L’incontro di questa mattina a Rovereto tra il vicepresidente ed assessore provinciale allo sviluppo economico, Alessandro Olivi, e i vertici di Pama, rappresentati dal presidente Ettore Batisti, è stata l’occasione per fare il punto sulla fase di sviluppo dell’azienda. Con Pama, la Provincia autonoma di Trento ha sempre avuto un forte rapporto di collaborazione, attraverso il sostegno agli investimenti in ricerca e sviluppo. 

L’azienda ha continuato, anche e soprattutto in anni recenti caratterizzati da un ciclo economico negativo, ad investire tra il 3 e il 4 per cento del fatturato in ricerca. “Questa è la risposta che ci attendavamo - ha ribadito Olivi - perché ad una parte degli investimenti ha contribuito la Provincia autonoma di Trento”.

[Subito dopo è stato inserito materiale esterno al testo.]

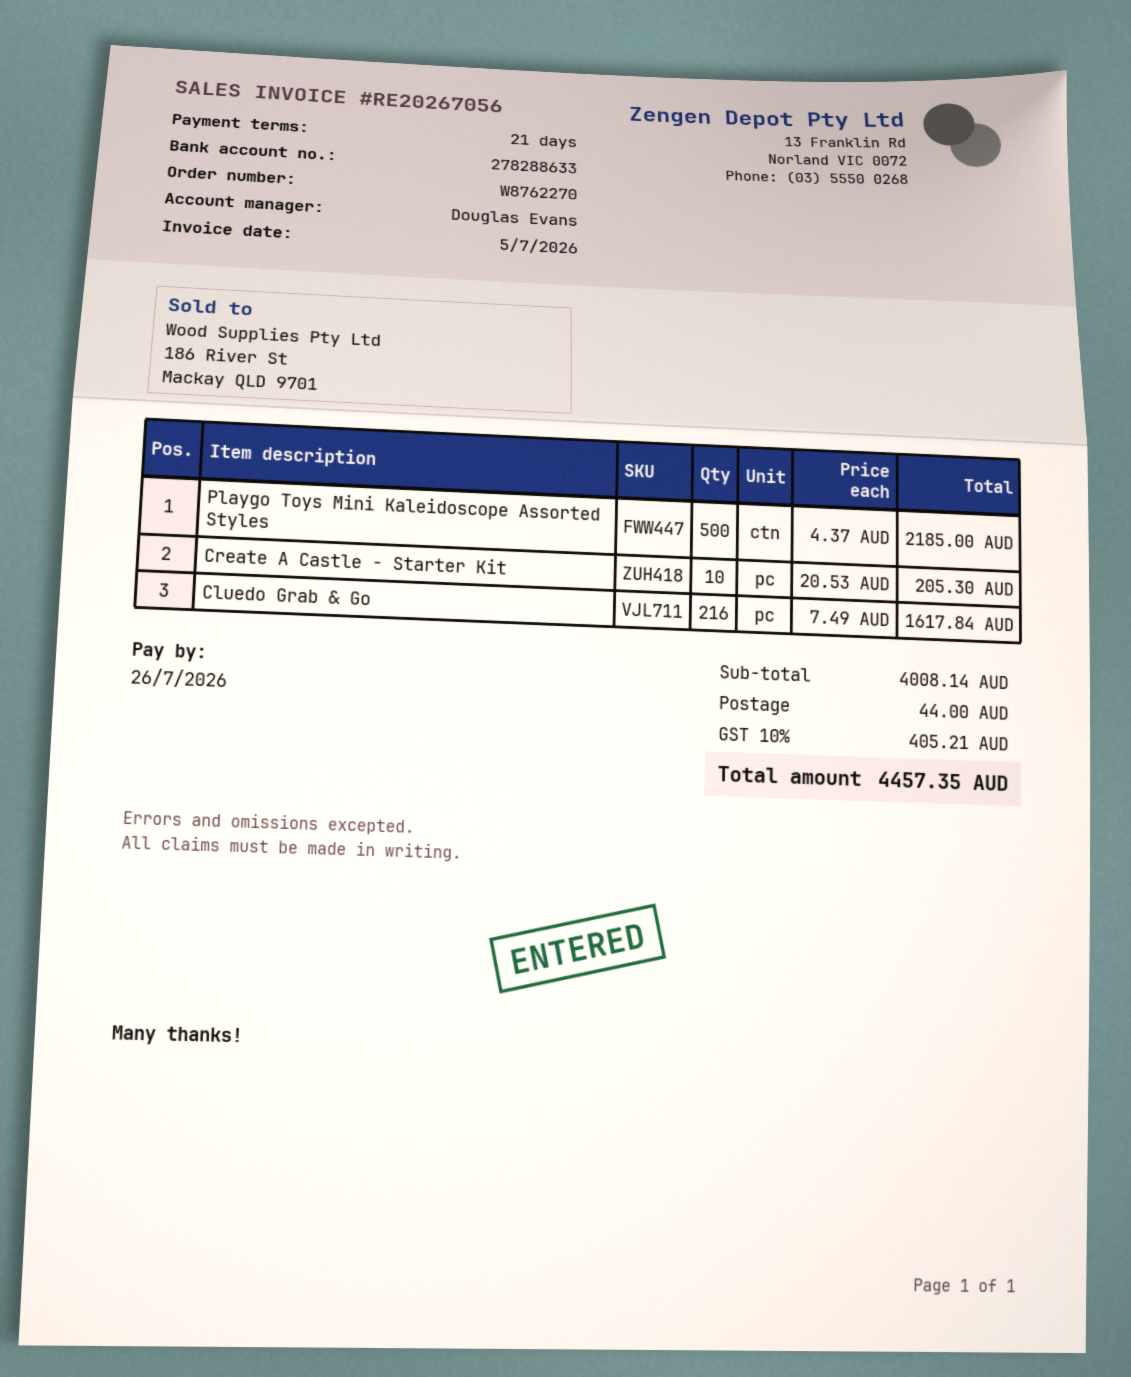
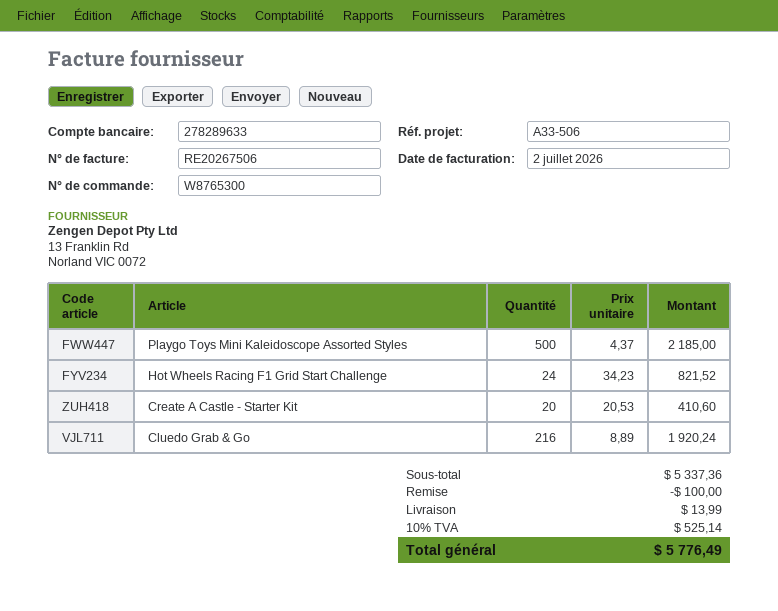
order number: W8762270 -> W8765300
invoice number: RE20267056 -> RE20267506
invoice date: 2026-07-05 -> 2026-07-02
bank account: 278288633 -> 278289633
Create A Castle - Starter Kit: 10 x 20.53 = 205.30 -> 20 x 20.53 = 410.60
Cluedo Grab & Go: 216 x 7.49 = 1617.84 -> 216 x 8.89 = 1920.24
Hot Wheels Racing F1 Grid Start Challenge: none -> 24 x 34.23 = 821.52
subtotal: 4008.14 -> 5337.36
discount: none -> 100.00
shipping: 44.00 -> 13.99
tax: 10% = 405.21 -> 10% = 525.14
total: 4457.35 -> 5776.49

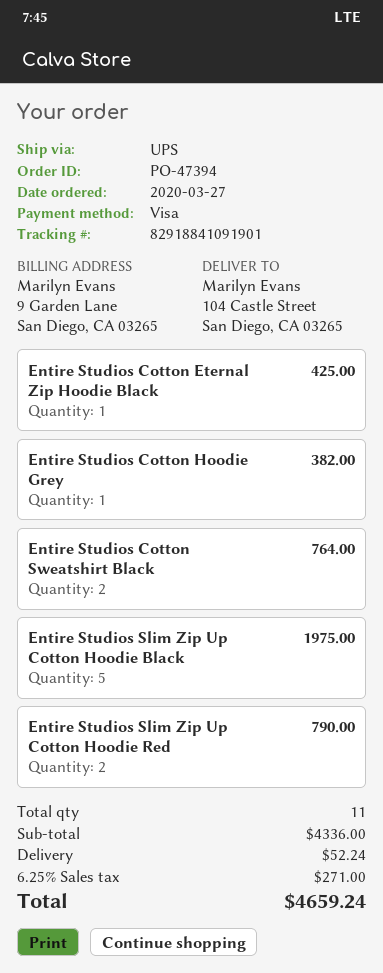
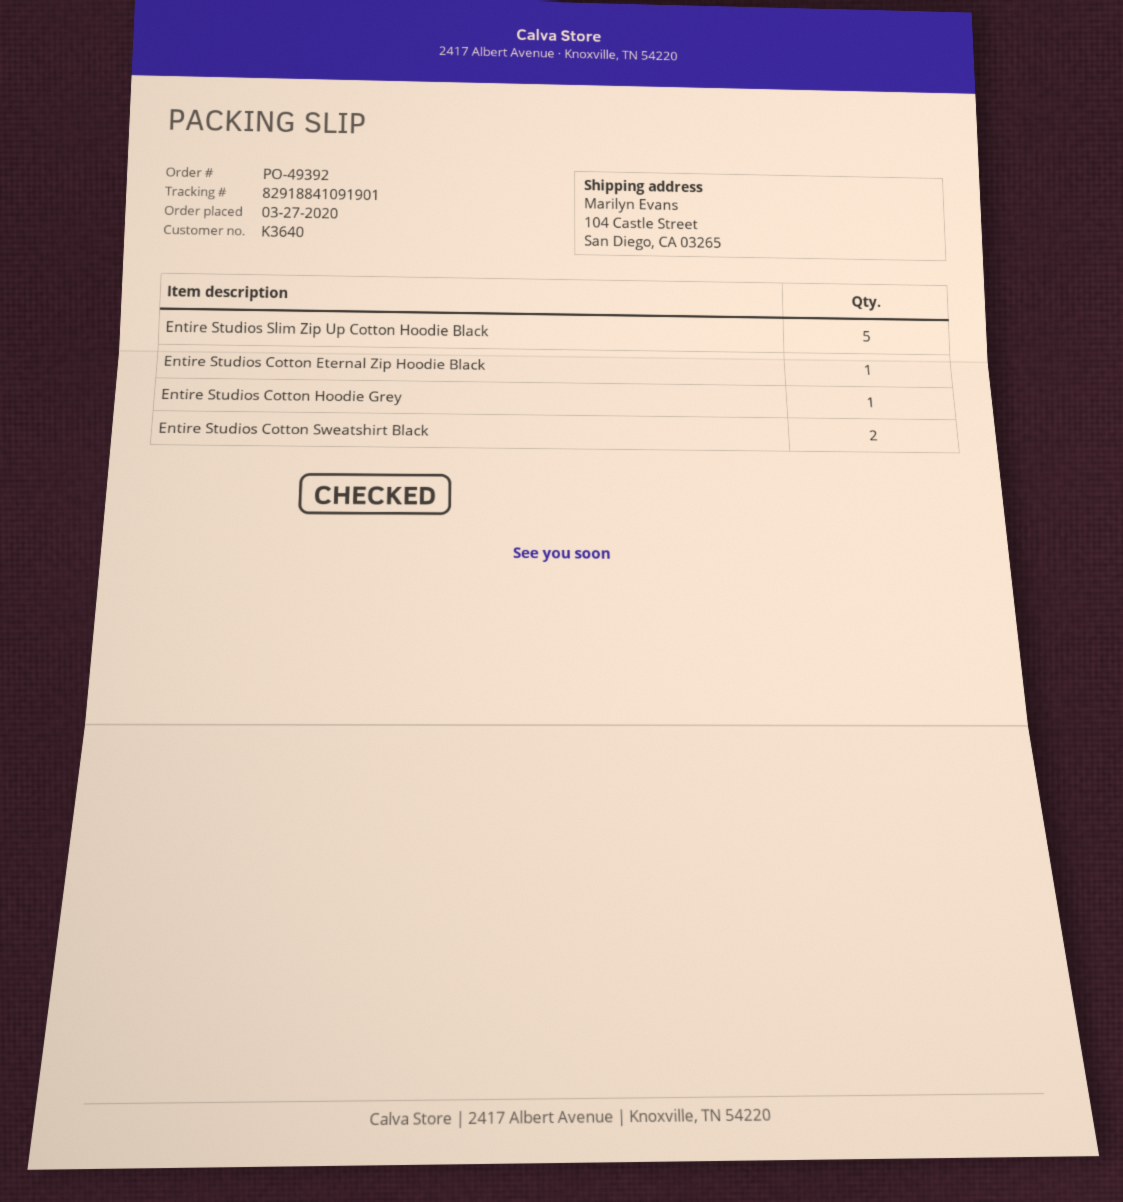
order number: PO-47394 -> PO-49392
Entire Studios Slim Zip Up Cotton Hoodie Red: 2 -> none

Il presidente di Pama, Ettore Batisti, ha confermato la ripresa di Pama, con un piano di 30 nuove assunzioni entro il 2018: “In questi anni - ha spiegato il presidente di Pama - ha abbiamo diversificato la produzione e abbiamo conquistato nuovi mercati in Europa e in Asia”. 

Batisti ha presentato ad Olivi l’esperienza della scuola interna, un nucleo di formazione per neodiplomati tra gli studi ed il lavoro, grazie alla quale giovani beneficiano di un’ulteriore specializzazione. Tutti i partecipanti alla scuola sono poi entrati, alla conclusione dei 6 mesi di specializzazione, in Pama. “La scuola interna di Pama - ha concluso Olivi - è un’esperienza interessante che va in contro al tema di stretta attualità delle nuove competenze. Non è un caso che tutto questo si verifichi a Rovereto nel distretto della meccatronica”. 

Fondata nel 1926, Pama vanta 90 anni di esperienza e know-how nel campo dell’alesatura e fresatura. Oggi è leader fra i costruttori di macchine utensili. La produzione avviene soprattutto nello stabilimento di Rovereto, dove tutti i componenti sono progettati, prodotti e testati internamente. Più dell’80% della produzione è attualmente esportata, principalmente in Cina, India, Russia, Germania e Stati Uniti. In questi Paesi, Pama può contare su una diffusa rete di strutture di vendita e di assistenza. Nel 2016 il fatturato, in crescita, ha superato gli 86 milioni di euro.